Now I have blisters between my gums and cheeks, tenderness along the tissues at the teeth where I was all scraped and bloody yesterday, and general jaw pain from holding my mouth open for four hours.
Last week I discovered my dental insurance is changing from no limit (hello $30k restoration) to two grand a year, from 80% coverage to 50% on all this restorative stuff, and from pick-yer-dentist to a network which does not include the one who is doing all this work.
I finally tracked down why I haven’t been reimbursed the $1200 I thought I was owed from flexible benefits (that magical tax shelter for medical procedures paid out of pocket). After a tricky conversation with the cranky lady at Anthem, I found out insurance pays just dandy for veneers, but alas, they are considered cosmetic surgery by flexible benefits (IRS I think?) and so sorry, you can’t have that tax-deferred. Uh, how often does insurance cover cosmetic surgery, especially when the government says they shouldn’t? Note I’m not complaining that loudly in case the insurance folks change their minds.
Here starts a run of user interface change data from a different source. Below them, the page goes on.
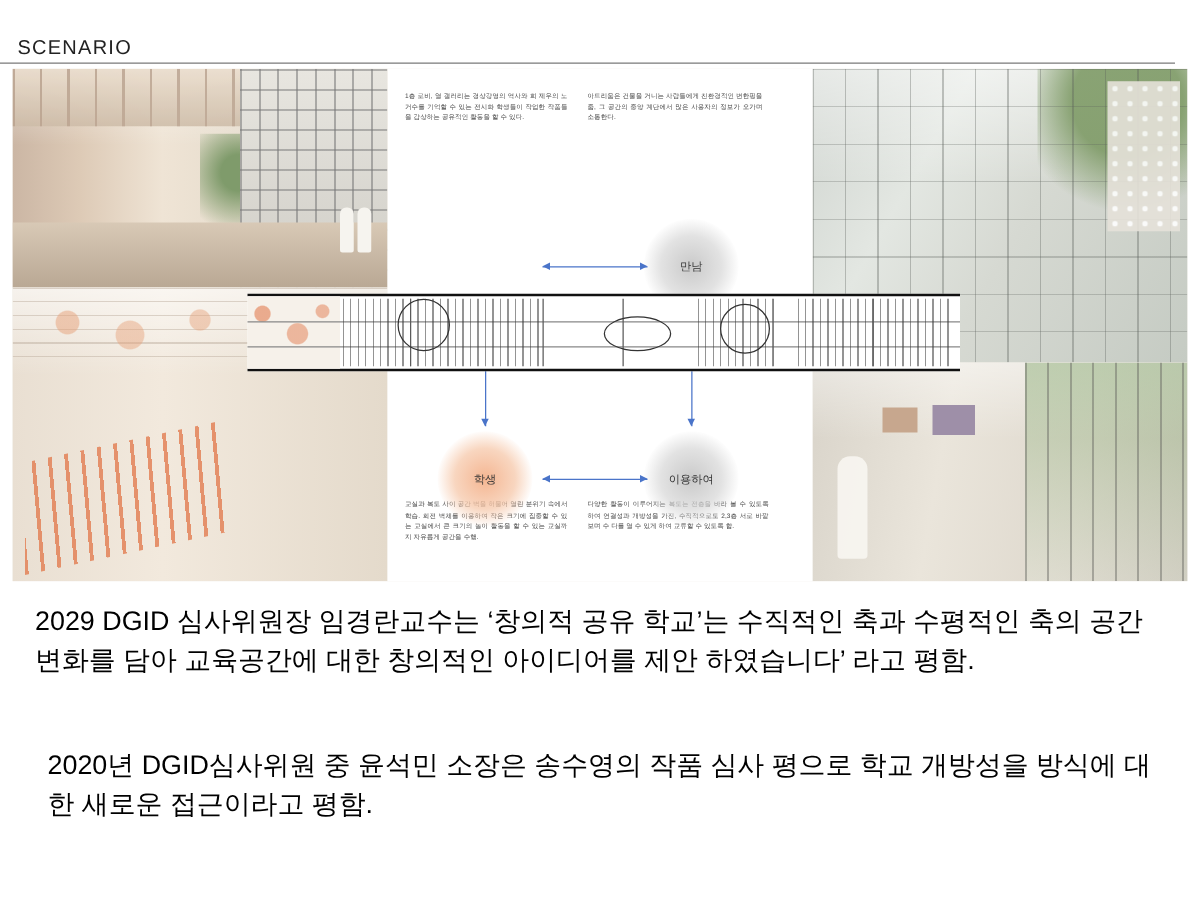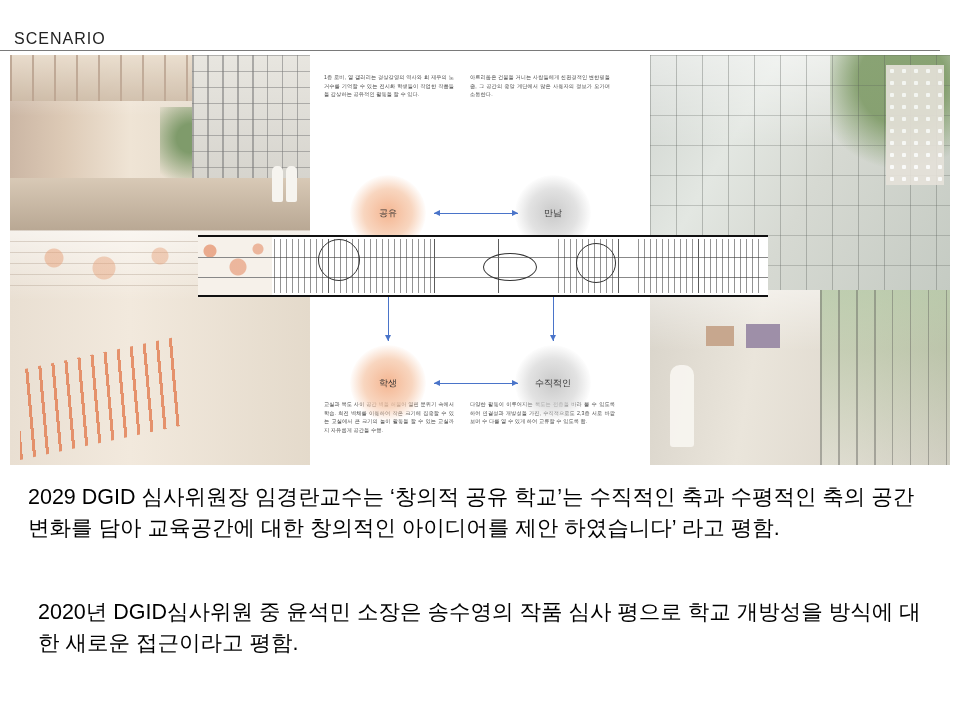--- a/index.html
+++ b/index.html
@@ -302,7 +302,6 @@
     <div class="dgm-txt t3">교실과 복도 사이 공간 벽을 허물어 열린 분위기 속에서 학습. 회전 벽체를 이용하여 작은 크기에 집중할 수 있는 교실에서 큰 크기의 놀이 활동을 할 수 있는 교실까지 자유롭게 공간을 수행.</div>
     <div class="dgm-txt t4">다양한 활동이 이루어지는 복도는 전층을 바라 볼 수 있도록 하여 연결성과 개방성을 가진, 수직적으로도 2,3층 서로 바깥보며 수 다를 열 수 있게 하여 교류할 수 있도록 함.</div>
 
-    <div class="blob orange b1">공유</div>
     <div class="blob grey b2">만남</div>
     <div class="blob orange b3">학생</div>
     <div class="blob grey b4">수직적인</div>

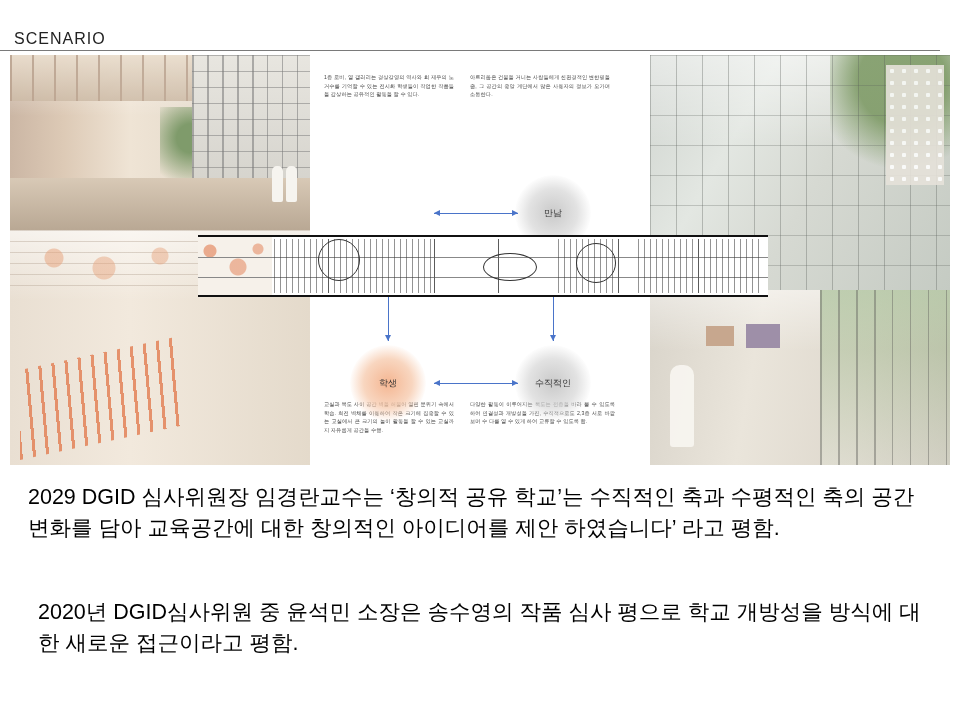--- a/index.html
+++ b/index.html
@@ -304,7 +304,7 @@
 
     <div class="blob grey b2">만남</div>
     <div class="blob orange b3">학생</div>
-    <div class="blob grey b4">수직적인</div>
+    <div class="blob grey b4">이용하여</div>
 
     <div class="arrow-h ah1"></div>
     <div class="arrow-h ah2"></div>

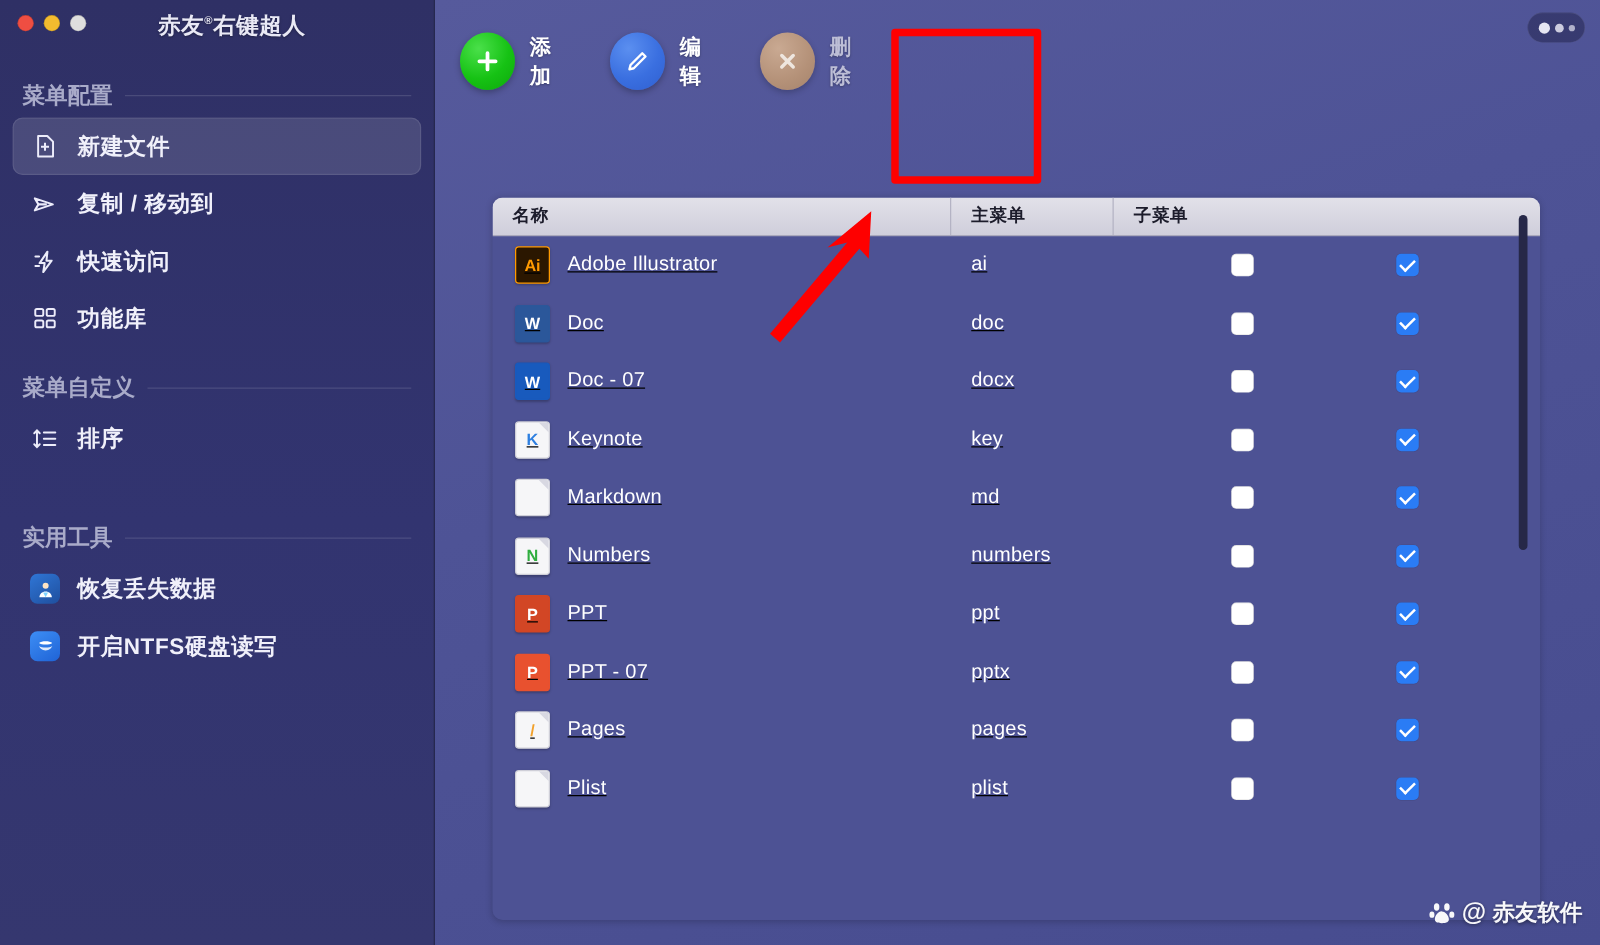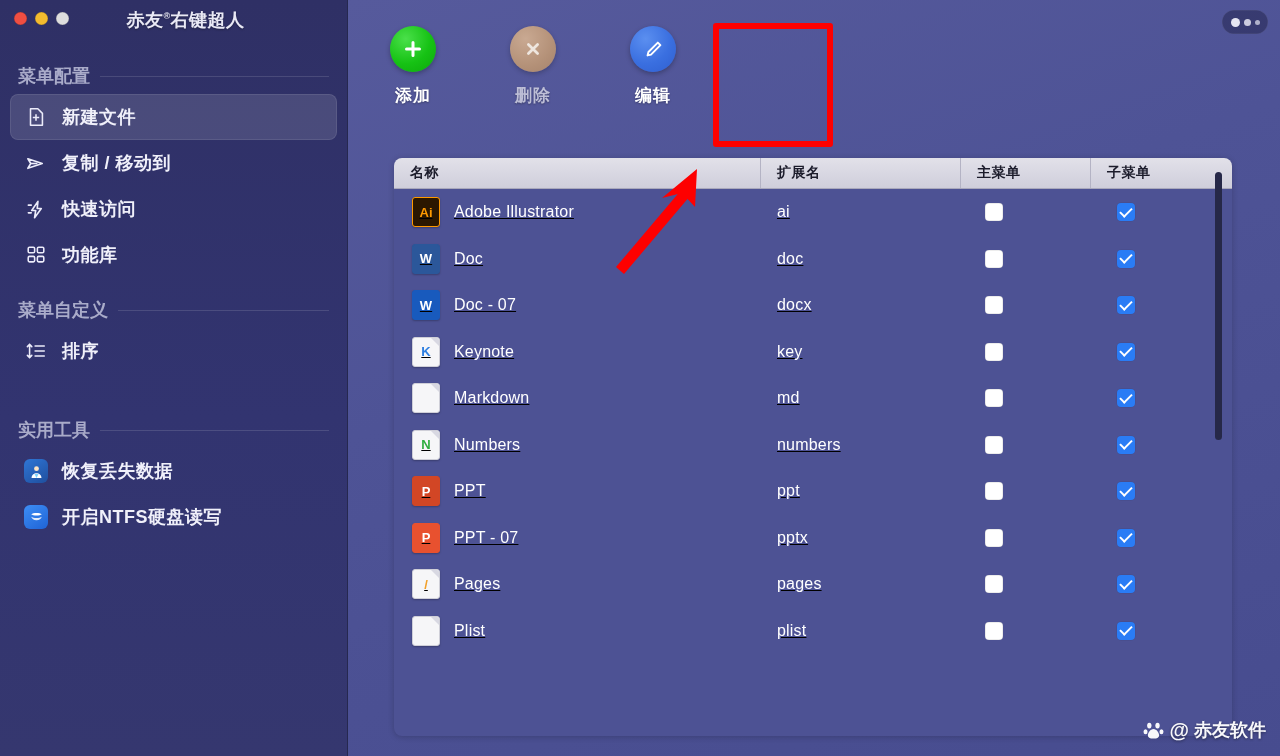--- a/index.html
+++ b/index.html
@@ -114,7 +114,7 @@
   }
   .tool {
     width: 90px;
-    display: flex; flex-direction: column; align-items: center; gap: 12px;
+    display: flex; flex-direction: row; align-items: center; gap: 12px;
   }
   .tool .circ {
     width: 46px; height: 46px; border-radius: 50%;

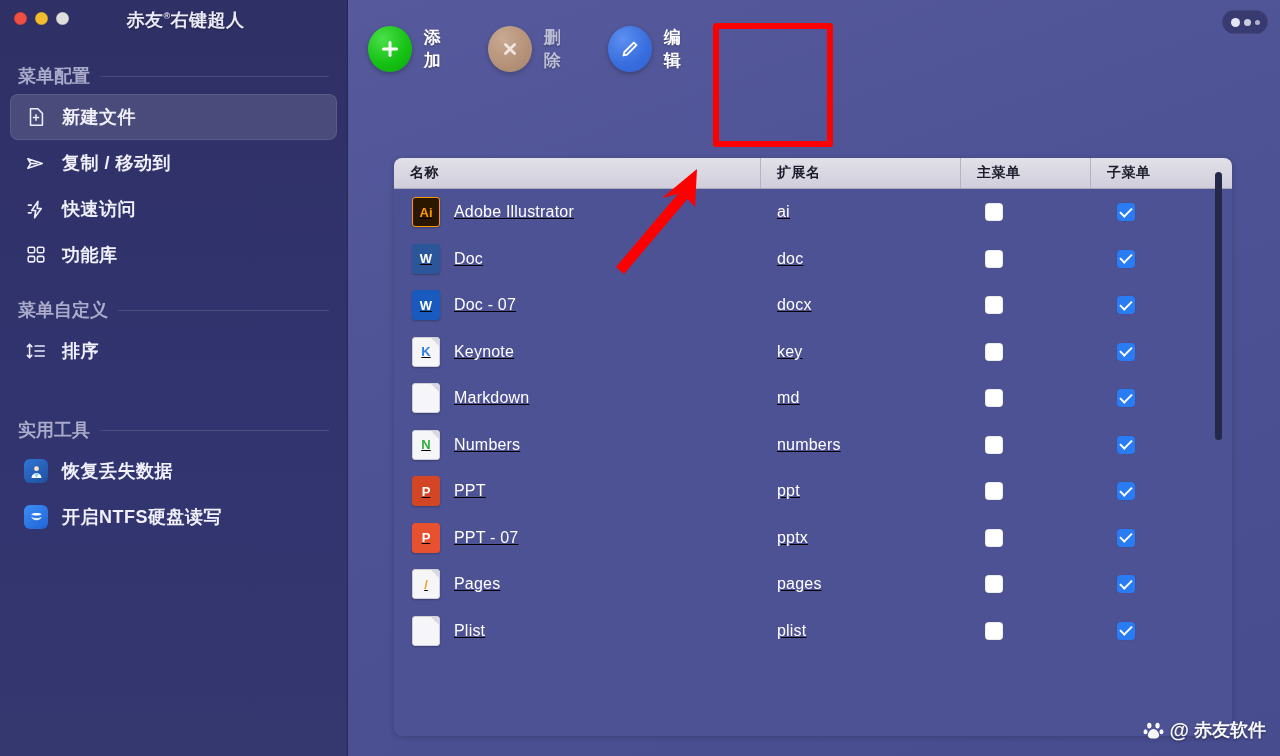--- a/index.html
+++ b/index.html
@@ -387,6 +387,15 @@
         <span class="lab">添加</span>
       </div>
 
+      <div class="tool edit">
+        <span class="circ">
+          <svg width="23" height="23" viewBox="0 0 24 24" fill="none" stroke="#ffffff" stroke-width="2" stroke-linejoin="round" stroke-linecap="round">
+            <path d="M16.5 4.8l2.7 2.7L9.4 17.3l-3.6.9.9-3.6z"></path>
+          </svg>
+        </span>
+        <span class="lab">编辑</span>
+      </div>
+
       <div class="tool del">
         <span class="circ">
           <svg width="22" height="22" viewBox="0 0 24 24" stroke="#eee6df" stroke-width="3" stroke-linecap="round">
@@ -394,15 +403,6 @@
           </svg>
         </span>
         <span class="lab">删除</span>
-      </div>
-
-      <div class="tool edit">
-        <span class="circ">
-          <svg width="23" height="23" viewBox="0 0 24 24" fill="none" stroke="#ffffff" stroke-width="2" stroke-linejoin="round" stroke-linecap="round">
-            <path d="M16.5 4.8l2.7 2.7L9.4 17.3l-3.6.9.9-3.6z"></path>
-          </svg>
-        </span>
-        <span class="lab">编辑</span>
       </div>
     </div>
 

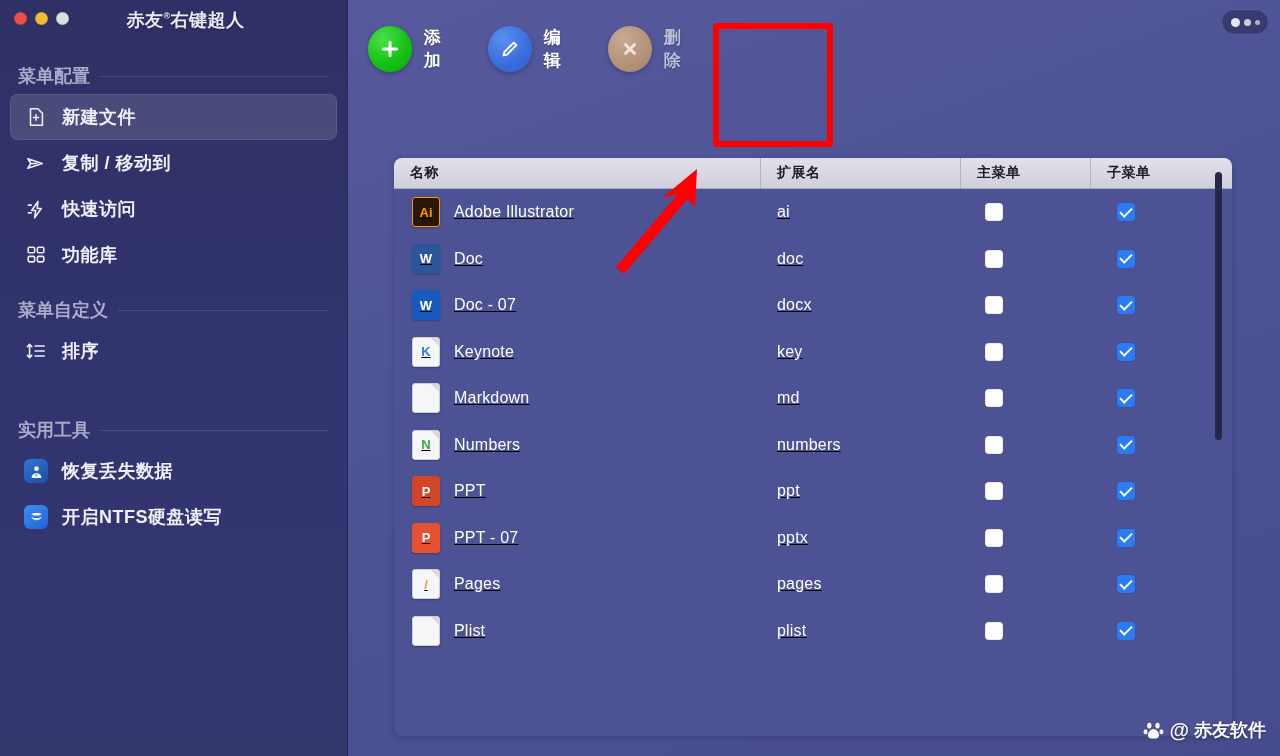--- a/index.html
+++ b/index.html
@@ -409,7 +409,6 @@
     <div id="table-panel">
       <div id="table-head">
         <div class="th col-name">名称</div>
-        <div class="th col-ext">扩展名</div>
         <div class="th col-main">主菜单</div>
         <div class="th col-sub">子菜单</div>
       </div>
Have I mentioned this is not cosmetic? Good grief, I don’t even comb my hair. I don’t think anyone could make the case that I care enough about my teeth to spend thirty thousand dollars on them to make them pretty. They looked fine before all this!
One piece of good news: I found out Tuesday that I still have two original teeth in my head! I thought they’d all gone the way of the crown. That’s a couple grand saved!